When more 85% of your product is sold to women, it makes good business sense to have executives in place who actually buy the products. While retail has always been fairly liberal when it comes to promoting women up the ranks, it’s refreshing to see that Vince has made it so widespread.
More importantly, VNCE has hired people — men and women — who appear to have the experience necessary to take the brand to the next level. I’m not suggesting that will make it the next Michael Kors, but it certainly has the opportunity to become a decent-sized specialty retailer.
Its big Achilles’ heel is its men’s products, which have been around since 2007 and yet represent a small part of Vince’s overall business. Plans are afoot to add a men’s shoe line in 2014 while also elevating the men’s collection from also-ran.
That’s easier said than done.
Plenty of good retailers have stumbled trying to be unisex when they should have just picked one and stuck to their knitting. Trying to please both sexes often results in a loss of focus. If Vince wants to be the next Michael Kors, it can’t afford any mistakes, big or small.
This decision to push further into men’s wear could be VNCE’s undoing.
Sun Capital was smart to float Kellwood’s best business at a time when the IPO market was hot. It paid $544 million (also assumed $411 million in debt) for Kellwood back in 2008. With the underwriters exercising the over-allotment, it sold 1.5 million shares for $30 million and is sitting on another 24.7 million shares valued at $745 million as of Dec. 30.
Sun Capital will also receive approximately $172 million from VNCE for tax savings at three levels of government from its separation. Add that up, and Sun has just short of $1 billion in hand with its other Kellwood businesses likely to be sold. It has already doubled its money in five years with some gravy still to come.
Well played, boys.
As for VNCE stock, I think it will deliver double-digit returns in 2014 … but so will KORS. In my opinion, Vince isn’t the next Michael Kors.

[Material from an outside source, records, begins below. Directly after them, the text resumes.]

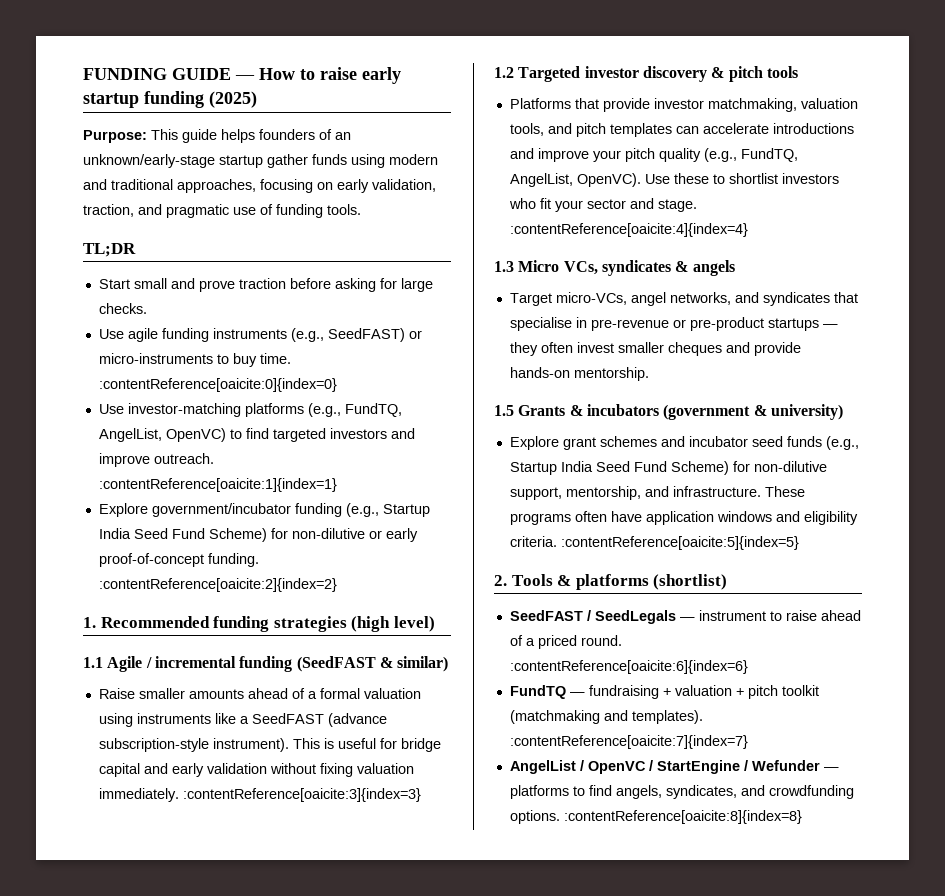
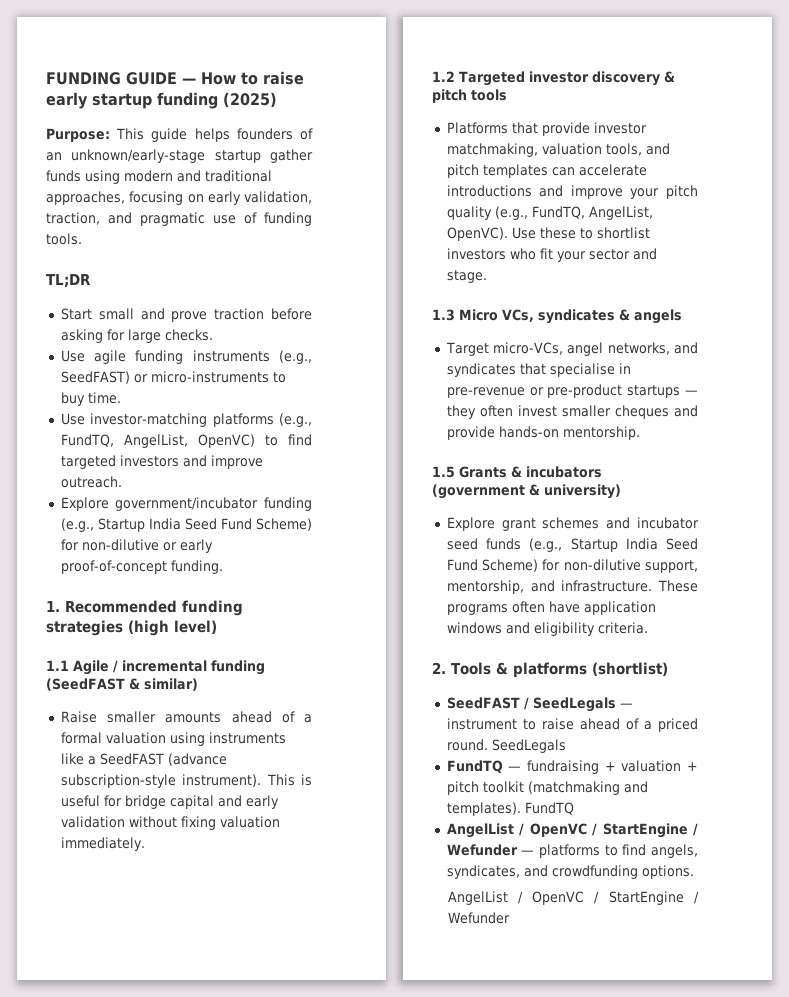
- Use agile funding instruments (e.g., SeedFAST) or micro-instruments to buy time. :contentReference[oaicite:0]{index=0}
+ Use agile funding instruments (e.g., SeedFAST) or micro-instruments to buy time.
- Use investor-matching platforms (e.g., FundTQ, AngelList, OpenVC) to find targeted investors and improve outreach. :contentReference[oaicite:1]{index=1}
+ Use investor-matching platforms (e.g., FundTQ, AngelList, OpenVC) to find targeted investors and improve outreach.
- Explore government/incubator funding (e.g., Startup India Seed Fund Scheme) for non-dilutive or early proof-of-concept funding. :contentReference[oaicite:2]{index=2}
+ Explore government/incubator funding (e.g., Startup India Seed Fund Scheme) for non-dilutive or early proof-of-concept funding.
- This is useful for bridge capital and early validation without fixing valuation immediately. :contentReference[oaicite:3]{index=3}
+ This is useful for bridge capital and early validation without fixing valuation immediately.
- Use these to shortlist investors who fit your sector and stage. :contentReference[oaicite:4]{index=4}
+ Use these to shortlist investors who fit your sector and stage.
- These programs often have application windows and eligibility criteria. :contentReference[oaicite:5]{index=5}
+ These programs often have application windows and eligibility criteria.
- SeedFAST / SeedLegals — instrument to raise ahead of a priced round. :contentReference[oaicite:6]{index=6}
+ SeedFAST / SeedLegals — instrument to raise ahead of a priced round. SeedLegals
- FundTQ — fundraising + valuation + pitch toolkit (matchmaking and templates). :contentReference[oaicite:7]{index=7}
+ FundTQ — fundraising + valuation + pitch toolkit (matchmaking and templates). FundTQ
- AngelList / OpenVC / StartEngine / Wefunder — platforms to find angels, syndicates, and crowdfunding options. :contentReference[oaicite:8]{index=8}
+ AngelList / OpenVC / StartEngine / Wefunder — platforms to find angels, syndicates, and crowdfunding options.
+ AngelList / OpenVC / StartEngine / Wefunder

If anyone has that chance, it’s Kate Spade (FNP), and I’m even skeptical there.
Most of the easy money in VNCE has been made already. If you can wait for it to grow itself into a bigger player in 24 to 36 months — it might be worth a flyer.
But then again, why not take that chance with KORS?
As of this writing, Will Ashworth did not own a position in any of the aforementioned securities.